I have worked with QA teams who send something back to developers because it does not exactly audibly match a provided screen reader log. Often that log is from a different screen reader / browser pairing or a customized set-up not used by QA.
Similarly, if as a developer all I do is ensure the extended characters (emoji, math symbols, etc.) show up in the speech viewer but do not confirm how they are announced (if at all), I can create an unusable interface.
Screen readers offer settings that let you control how verbose they are when encountering punctuation, certain characters, abbreviations, acronyms, or even words. A skilled screen reader user may take advantage of those features, but you cannot count on users doing it and you cannot suggest that as a fix.
What to Do?
Pay attention to times, dates, currency, punctuation, special characters, emoji, math symbols, common (and uncommon) abbreviations & acronyms, and so on. Be aware how they announce across all screen reader and browser pairings that will view them.
- run the screen reader with default settings (barring special cases);
- do not test a screen reader with your audio muted;
- do not rely on the speech viewer / log;
- be wary of any automated test that provides you with a log of screen reader output.
If you are working with multilingual content (truly multilingual, not just the word panini in a description of your lunch) then be sure the
lang attribute and the appropriate values are in place. This will help limit incorrect pronunciation from incorrectly marked-up content.
Update: Later that afternoon…
The problem with hyperbolic headlines is they can lead to overly-broad statements on Twitter, such as when I first shared this and suggested that you might be doing it wrong if not listening to the output. While Steve gave it the appropriate wary emoji, the following response drives home the point:
Hmm. I rely on the text output, but I'm also deaf, so…
One of the benefits of the de facto peer review in accessibility is when people point out a flaw in your over-simplified (character-constrained) conclusions. Making sure comments are enabled on your posts and replies allowed on your tweets is a good way to be certain you are not lost in an echo chamber of one.
Similarly, folks can identify other use cases that you failed to mention:
Also, the text log is faster than audio announcements (depending on speed of audio). So some announcements may show up in the log, but the user will never hear them due to live regions and other announcements that mess with the announcement queue.
Considering I have seen this happen (QA signs off on a thing, even though thing is never announced due an unnecessary live region interrupting it), it should have occurred to me to include it in the post.
Update: 24 August 2020
This is a great point about JAWS and which likely applies to the other screen readers (namely that text viewers are not QA tools, they are there to support end users).
The Text Viewer and History Mode in JAWS were not designed for QA. The Text Viewer was designed for teachers and parents and the History Mode was for the JAWS user. As Adrian said, users can change a lot of settings like punctuation, number processing, etc. Have real users test.

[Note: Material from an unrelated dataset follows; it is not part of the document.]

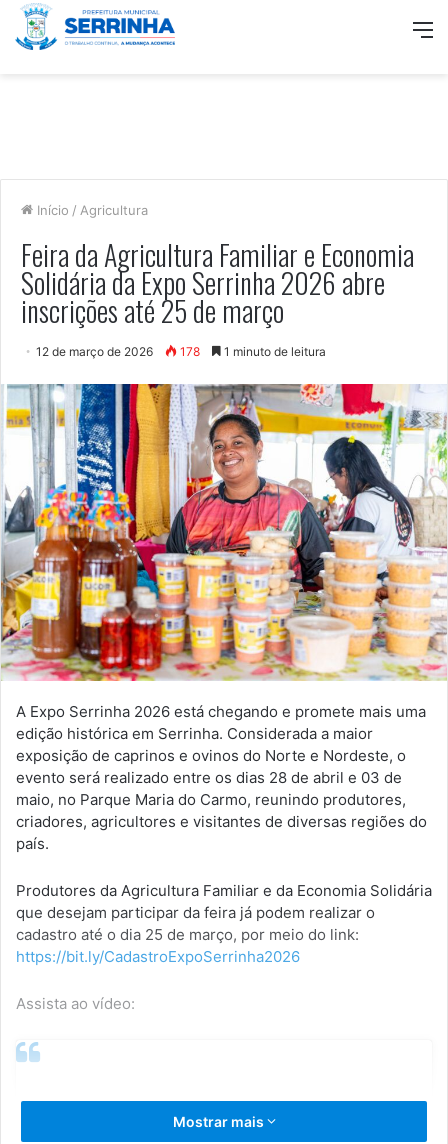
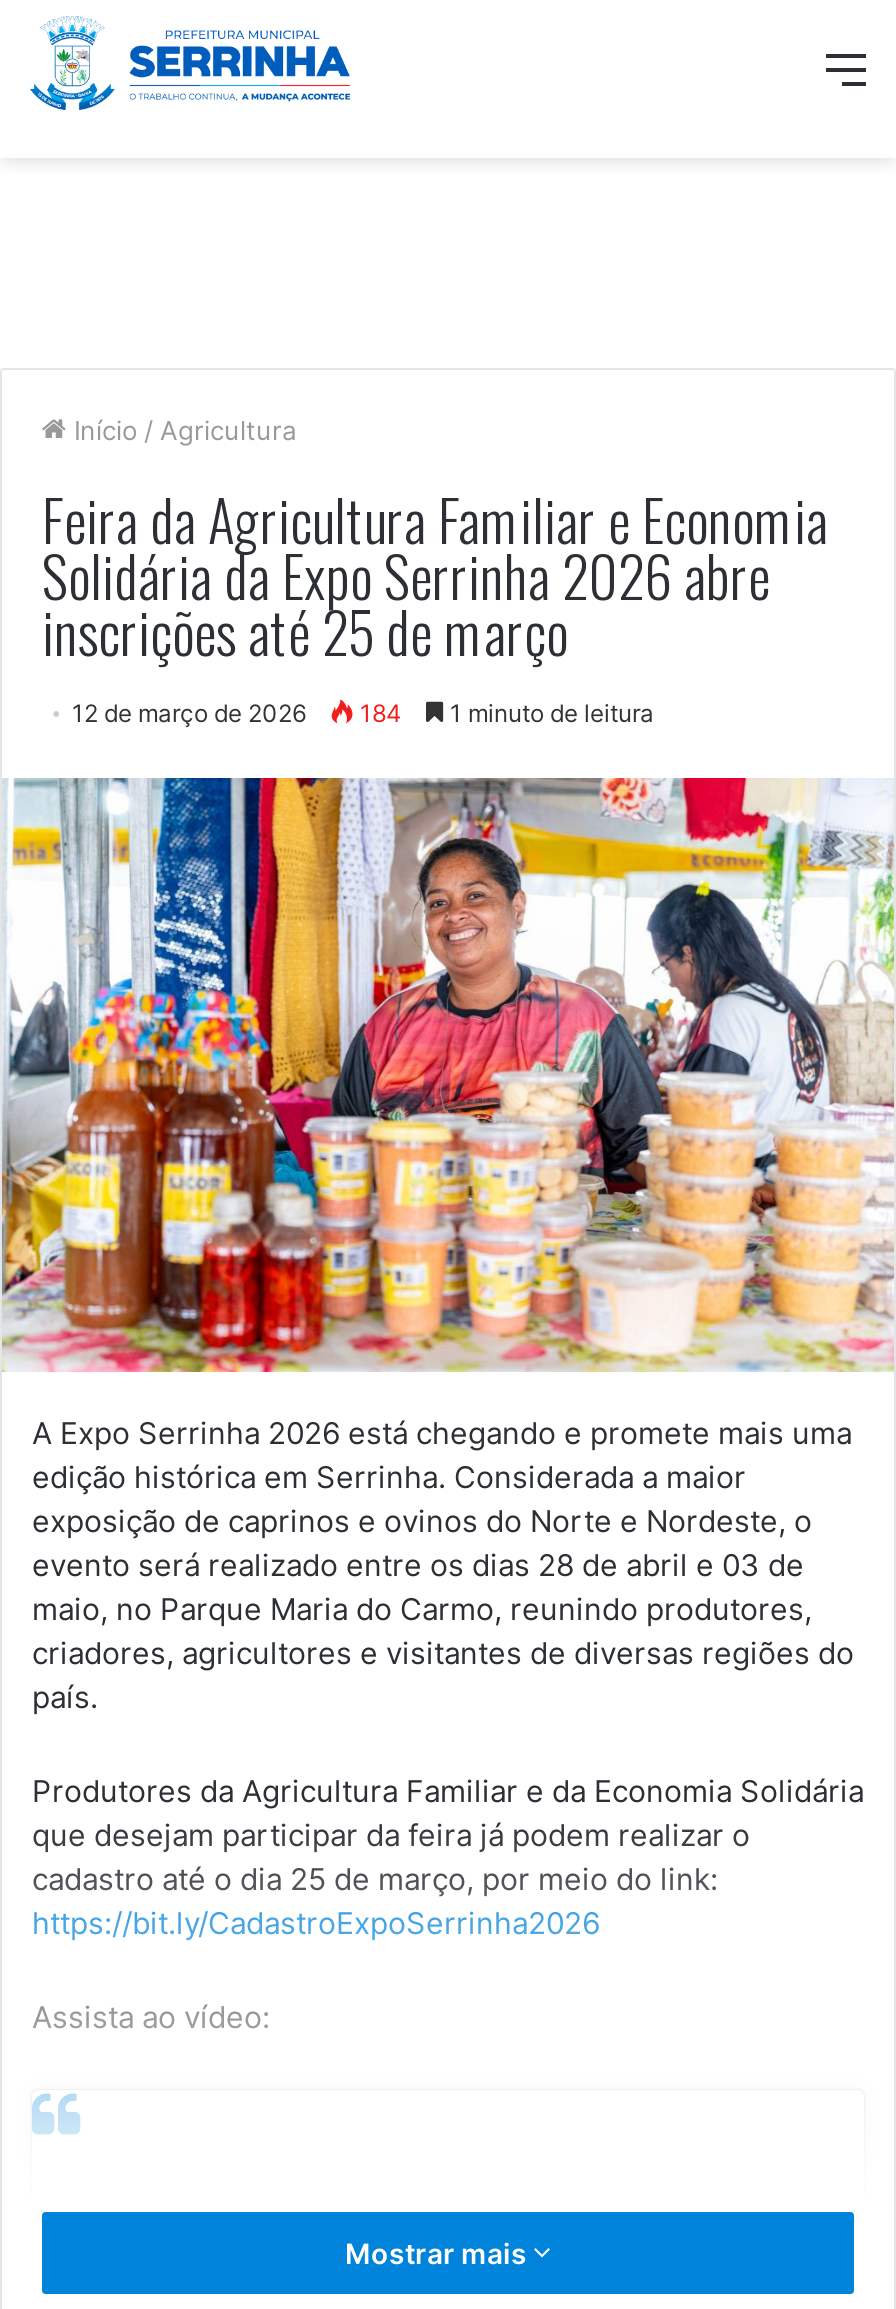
[36,344,326,359] 12 de março de 2026 178 1 minuto de leitura -> [72,698,654,728] 12 de março de 2026 184 1 minuto de leitura

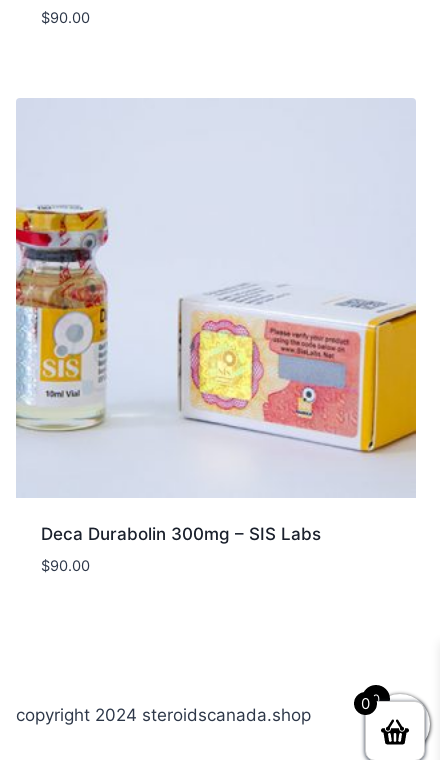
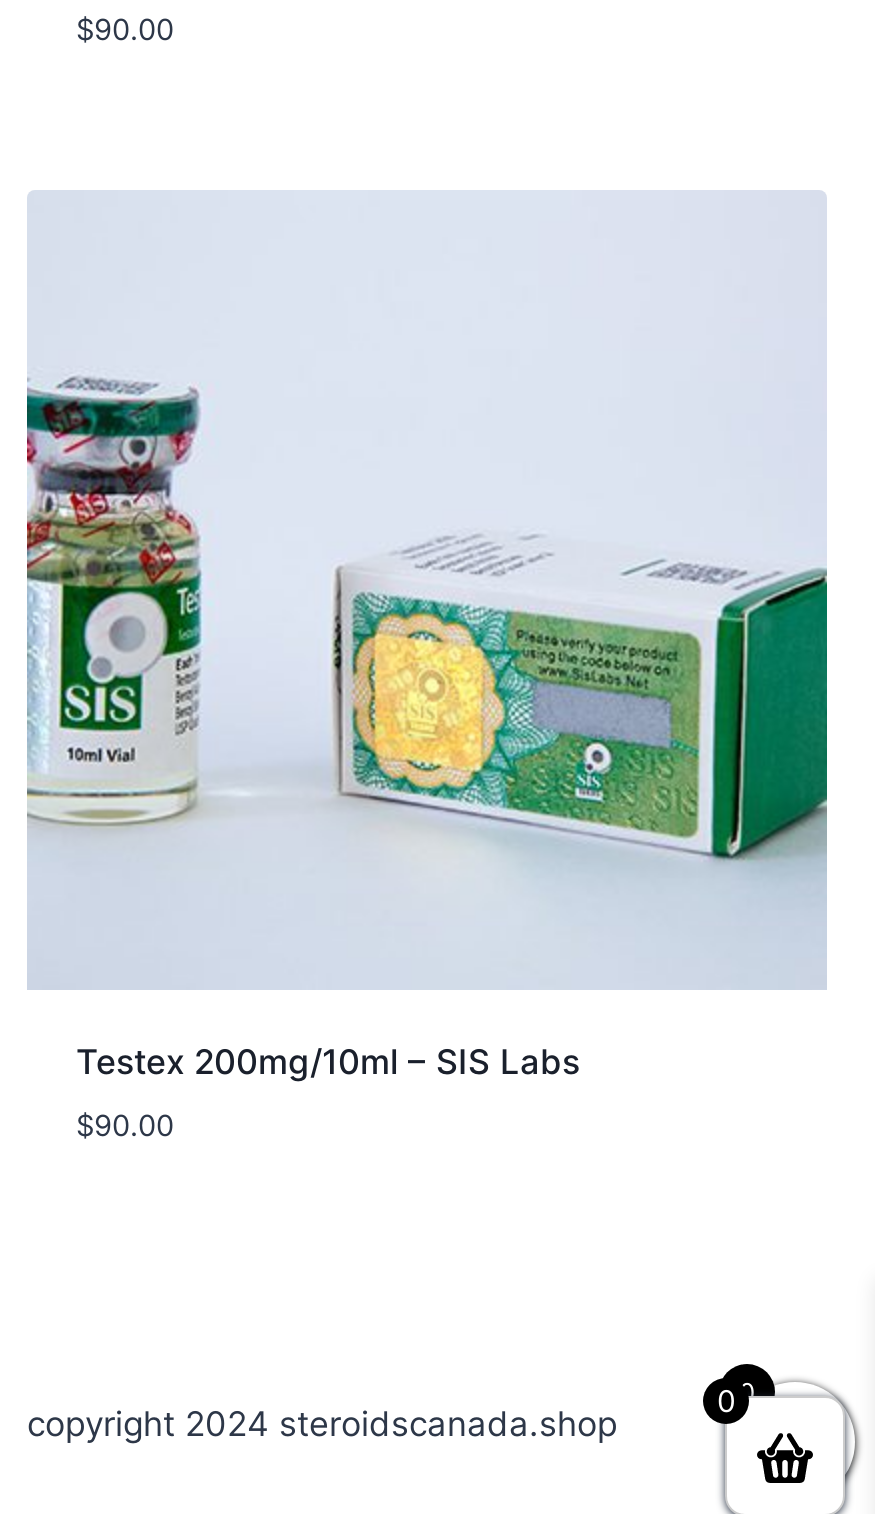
[15,192,111,434] [image] -> [25,376,213,860] [image]
[169,284,417,457] [image] -> [331,538,829,906] [image]
[40,524,320,544] Deca Durabolin 300mg – SIS Labs -> [76,1042,580,1082] Testex 200mg/10ml – SIS Labs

There is a solution to these kinds of problem. Certainly all web pages should go through QA and improvements be made so far as possible from their input. But unless you have an expert accessibility consultant on the team (which is not usual), then the next step is then to send the page to an external accessibility audit consultant for them to test.
They will use screen readers on it and listen to what the reader actually says, they won’t look at logs which as pointed out are not helpful. (You also need to invest in having them test on both desktop screen readers and screen readers on mobile devices, as they produce different results.) An experienced audit consultant will also find any other accessibility defects on the page, to help users with other disabilities besides being blind. They have the expertise to do the whole job for you – they do this kind of work full time, not just as a small bit-part among all the other kinds of testing to be done.